De las sombras a la luz: La verdad sobre nuestras lámparas UV
Durante 15 años, fuimos un misterio. Pasamos más de una década como socios ocultos, fabricando las lámparas UV que alimentaban miles de líneas de producción para algunas de las marcas más importantes del mundo. Nosotros hacíamos el trabajo; ellos ponían su logotipo en las lámparas, y nosotros permanecíamos en segundo plano.
Pero ya no queremos seguir ocultándonos. Ahora que aparecemos como marca independiente, no vamos a esconder los detalles técnicos en unos manuales. Queremos hablar de ello abiertamente.
La lucha por la estabilidad de la salida luminosa
La mayoría de las personas piensan que una lámpara UV es simplemente un tubo con un filamento. Pero no es así. Se trata de un equilibrio físico complejo. Utilizamos cuarzo fundido de alta pureza; si esa pureza disminuye aunque sea un 1%, hay problemas. La salida luminosa disminuye, y el tiempo necesario para curar los productos aumenta. Eso es un verdadero desastre para cualquier gerente de fábrica. Elegimos nuestros materiales con cuidado para evitar que esto ocurra, y así la salida luminosa se mantenga estable a largo plazo.
Calor, desgaste y el sacrificio necesario
Las lámparas de alta potencia se calientan mucho. Realmente mucho. Pasamos diez años probando diferentes composiciones de electrodos para evitar que se dañaran demasiado pronto. Encontramos una mezcla de aleaciones de tungsteno que reduce la evaporación, lo que permite obtener un arco eléctrico más estable.

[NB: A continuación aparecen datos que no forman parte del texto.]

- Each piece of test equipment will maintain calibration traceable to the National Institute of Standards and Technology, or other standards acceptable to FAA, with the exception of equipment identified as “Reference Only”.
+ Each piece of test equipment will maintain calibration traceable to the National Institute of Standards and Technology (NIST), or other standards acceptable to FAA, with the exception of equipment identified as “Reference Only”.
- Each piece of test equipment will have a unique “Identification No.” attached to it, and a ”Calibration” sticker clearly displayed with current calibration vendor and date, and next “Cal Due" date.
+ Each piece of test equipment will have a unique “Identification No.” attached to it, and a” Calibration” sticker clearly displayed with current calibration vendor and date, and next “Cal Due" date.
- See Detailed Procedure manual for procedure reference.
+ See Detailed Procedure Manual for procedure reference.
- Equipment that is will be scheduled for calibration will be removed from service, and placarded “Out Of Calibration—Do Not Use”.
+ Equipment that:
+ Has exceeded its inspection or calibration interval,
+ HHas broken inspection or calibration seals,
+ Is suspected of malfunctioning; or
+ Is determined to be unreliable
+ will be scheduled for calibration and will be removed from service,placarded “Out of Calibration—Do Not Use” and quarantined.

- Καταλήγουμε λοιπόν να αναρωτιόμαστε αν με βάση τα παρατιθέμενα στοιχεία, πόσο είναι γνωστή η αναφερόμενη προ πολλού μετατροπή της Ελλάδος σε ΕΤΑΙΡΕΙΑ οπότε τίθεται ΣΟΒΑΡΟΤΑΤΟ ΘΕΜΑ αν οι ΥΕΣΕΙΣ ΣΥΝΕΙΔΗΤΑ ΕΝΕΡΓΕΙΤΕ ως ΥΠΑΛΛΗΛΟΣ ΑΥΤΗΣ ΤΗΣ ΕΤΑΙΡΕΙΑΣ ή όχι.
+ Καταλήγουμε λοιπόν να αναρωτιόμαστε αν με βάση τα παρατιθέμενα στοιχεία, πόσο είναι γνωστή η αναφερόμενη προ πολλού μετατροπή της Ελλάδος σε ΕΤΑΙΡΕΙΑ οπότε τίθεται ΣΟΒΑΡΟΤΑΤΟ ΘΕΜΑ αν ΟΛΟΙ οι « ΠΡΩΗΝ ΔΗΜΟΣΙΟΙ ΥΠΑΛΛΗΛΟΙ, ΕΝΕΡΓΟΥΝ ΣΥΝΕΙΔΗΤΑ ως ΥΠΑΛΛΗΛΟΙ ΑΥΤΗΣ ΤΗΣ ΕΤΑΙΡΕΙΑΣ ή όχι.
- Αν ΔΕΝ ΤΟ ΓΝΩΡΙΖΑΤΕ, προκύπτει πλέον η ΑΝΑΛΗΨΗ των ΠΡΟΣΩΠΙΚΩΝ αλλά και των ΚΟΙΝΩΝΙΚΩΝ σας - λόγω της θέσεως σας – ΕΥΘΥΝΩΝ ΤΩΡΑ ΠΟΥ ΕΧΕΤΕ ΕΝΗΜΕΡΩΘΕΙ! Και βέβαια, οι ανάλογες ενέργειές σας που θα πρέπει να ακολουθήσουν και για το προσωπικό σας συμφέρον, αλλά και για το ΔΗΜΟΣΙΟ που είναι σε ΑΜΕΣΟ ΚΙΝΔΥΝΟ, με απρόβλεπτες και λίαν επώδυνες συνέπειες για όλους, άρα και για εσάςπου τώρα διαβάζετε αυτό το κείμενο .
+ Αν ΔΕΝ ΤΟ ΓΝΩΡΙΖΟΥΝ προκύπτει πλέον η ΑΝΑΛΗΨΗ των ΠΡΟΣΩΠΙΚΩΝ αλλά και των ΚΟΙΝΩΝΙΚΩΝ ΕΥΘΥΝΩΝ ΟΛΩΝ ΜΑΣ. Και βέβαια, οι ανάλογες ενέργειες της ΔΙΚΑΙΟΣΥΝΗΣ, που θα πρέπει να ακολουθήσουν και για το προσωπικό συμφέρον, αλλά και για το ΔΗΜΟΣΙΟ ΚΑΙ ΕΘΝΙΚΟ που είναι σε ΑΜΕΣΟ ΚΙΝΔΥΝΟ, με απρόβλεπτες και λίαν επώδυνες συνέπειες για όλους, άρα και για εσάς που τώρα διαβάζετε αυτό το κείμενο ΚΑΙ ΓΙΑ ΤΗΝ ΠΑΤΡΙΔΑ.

Pero, para ser honesto: estas lámparas no duran para siempre. La física no lo permite. Si aumentas la potencia para ahorrar unos segundos en el tiempo de ciclo, la lámpara se deteriorará más rápidamente. Es un sacrificio necesario. Tienes que encontrar el equilibrio entre la velocidad de la línea de producción y la frecuencia con la que necesitas reemplazar las lámparas.
Adaptación fácil
Nada peor que comprar una pieza nueva y darse cuenta de que hay que modificar toda la instalación para que funcione. Hemos diseñado nuestras lámparas para que sean reemplazos fáciles de las marcas más conocidas. Las dimensiones, los conectores y la tensión son idénticos. No necesitas tocar el balastro ni los reflectores. Obtienes la misma precisión y la misma salida luminosa. Solo no tienes que pagar el “impuesto” que cobran las marcas famosas.